The Five Buddhist Precepts* are all about living together with others without causing harm.  The more our mindfulness strengthens, these Precepts start to reveal themselves in more and more subtle ways. They are guardrails to our actions and, as practices, bring much greater awareness to our actions moment-to-moment, as well as spiritual depth. They also impact our meditation greatly. As we clean up our act ethically, we have less and less ruminations in meditation! Taking ethical responsability create as more peaceful and luminous mind-heart. Check it out!

Yom Kippur is called the Day of Atonement.  Some refer to it as the day of "At-One-Ment."  By confessing in this way to others and with others, we acknowledge the depth of our shared humanity and love for another other, and for true freedom.

***

*The topic of the Five Practice Precepts is fodder for an entire blog post (countless books have been written on them), but here is one translation.  You can also learn more on my podcast here.
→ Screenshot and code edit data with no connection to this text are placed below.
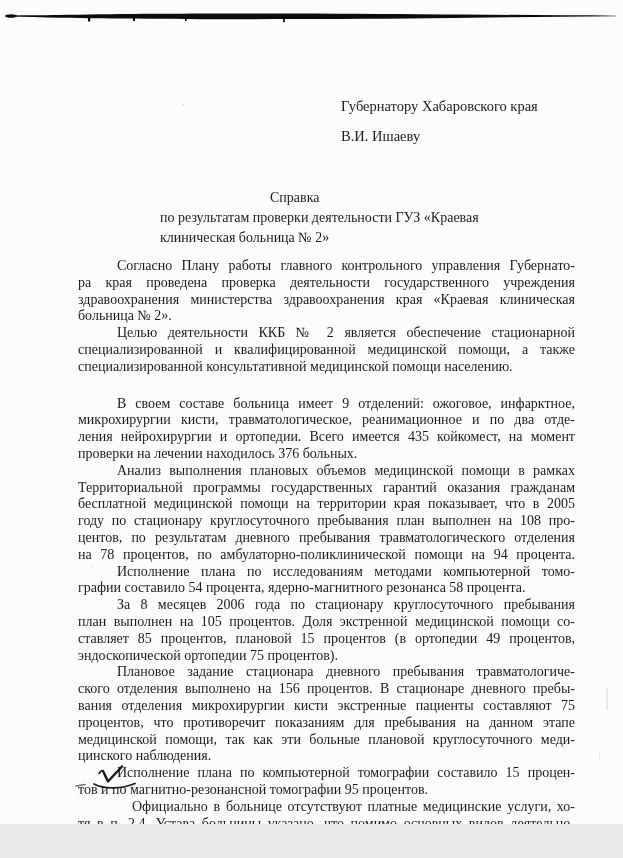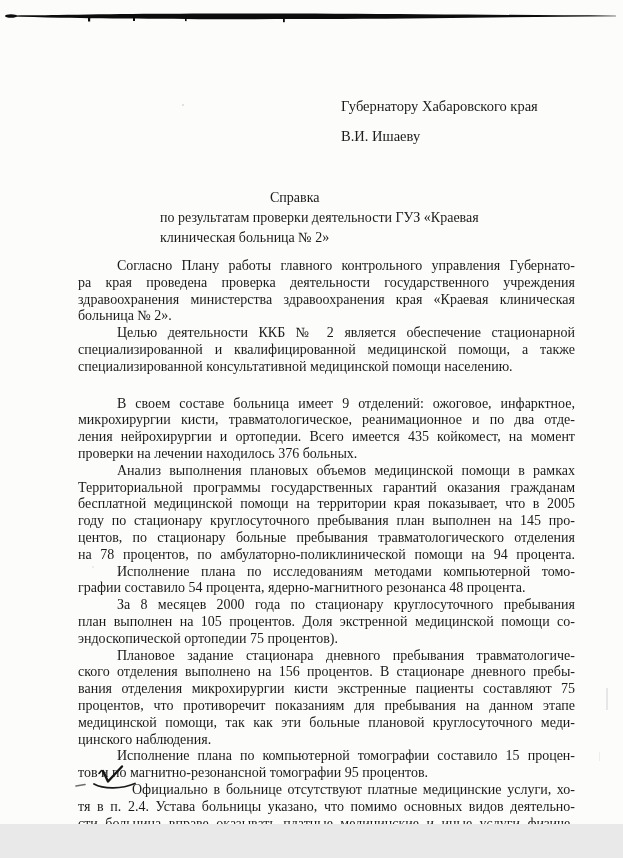"году по стационару круглосуточного" div.line { text: 145 -> 108 }
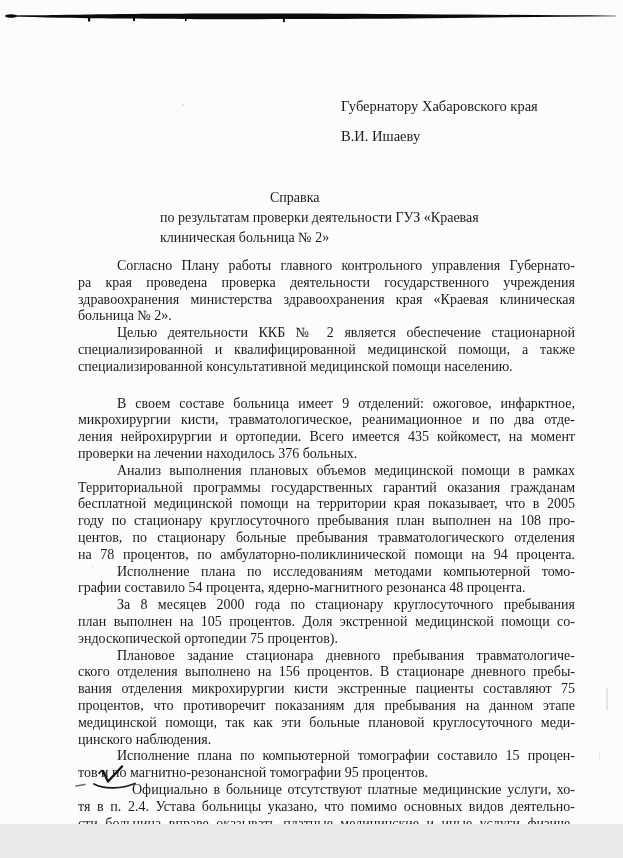"центов, по стационару больные пребывания" div.line { text: стационару больные -> результатам дневного }
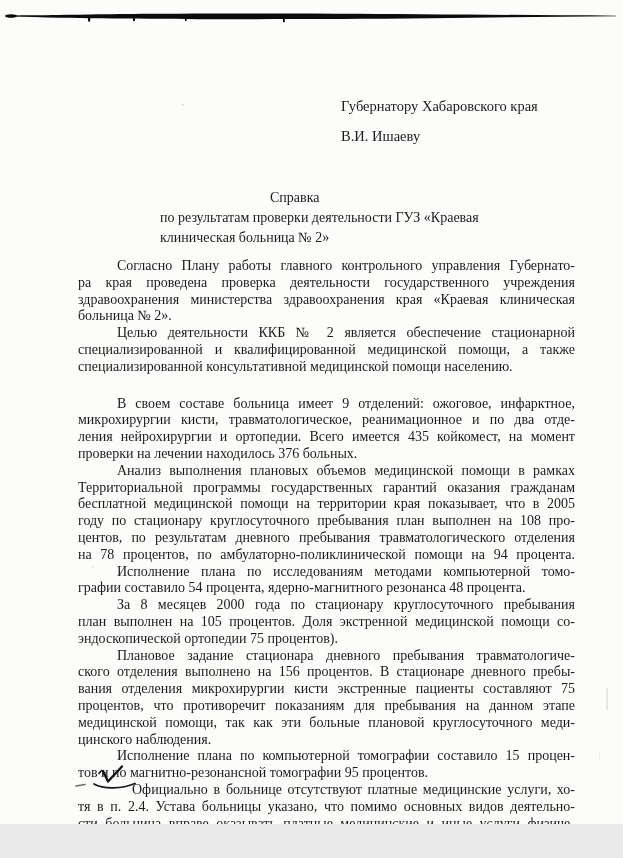"графии составило 54 процента," div.line { text: 48 -> 58 }
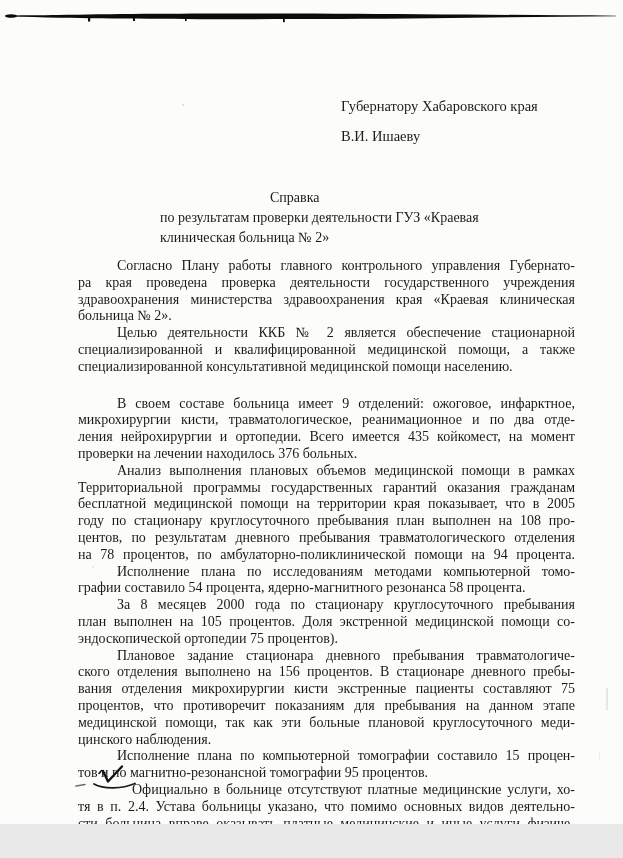"За 8 месяцев 2000 года" div.line { text: 2000 -> 2006 }
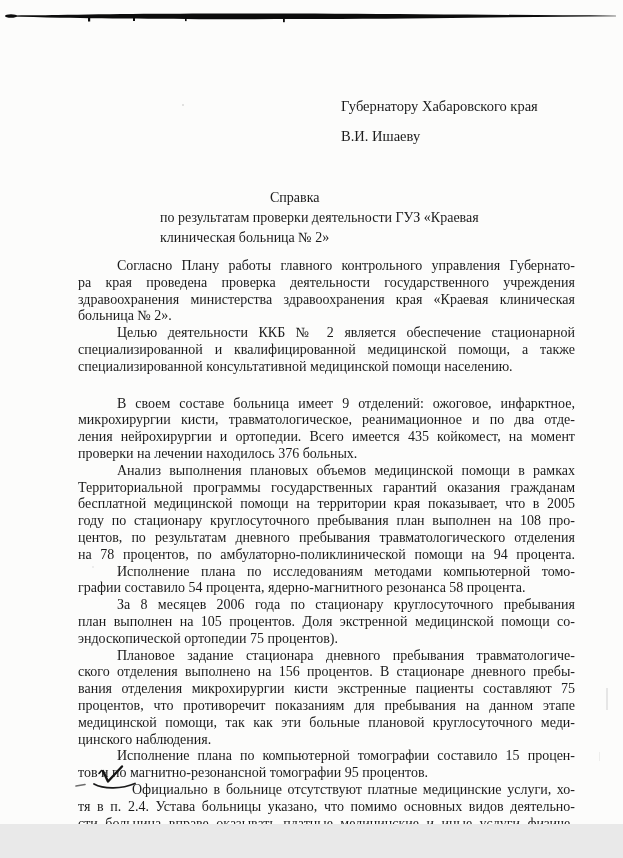"ставляет 85 процентов, плановой 15" div.line { html: none -> <div>ставляет 85 процентов, плановой 15 процентов (в ортопедии 49 процентов,</div> }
1. Refrain from killing. Have respect for all of life.

2. Refrain from taking that which is not offered. Cultivate generosity in every way possible.

3. Refrain from sexual misconduct. Use sexuality as a gateway to intimacy and expression of love.

4. Refrain from false, harmful, or reckless speech. Remain sensitive to the potential impact of all communication, and use speech to heal,

5. Refrain from intoxicants that cloud the mind and cause heedless behavior. Have a commitment to a mind that sees the truth.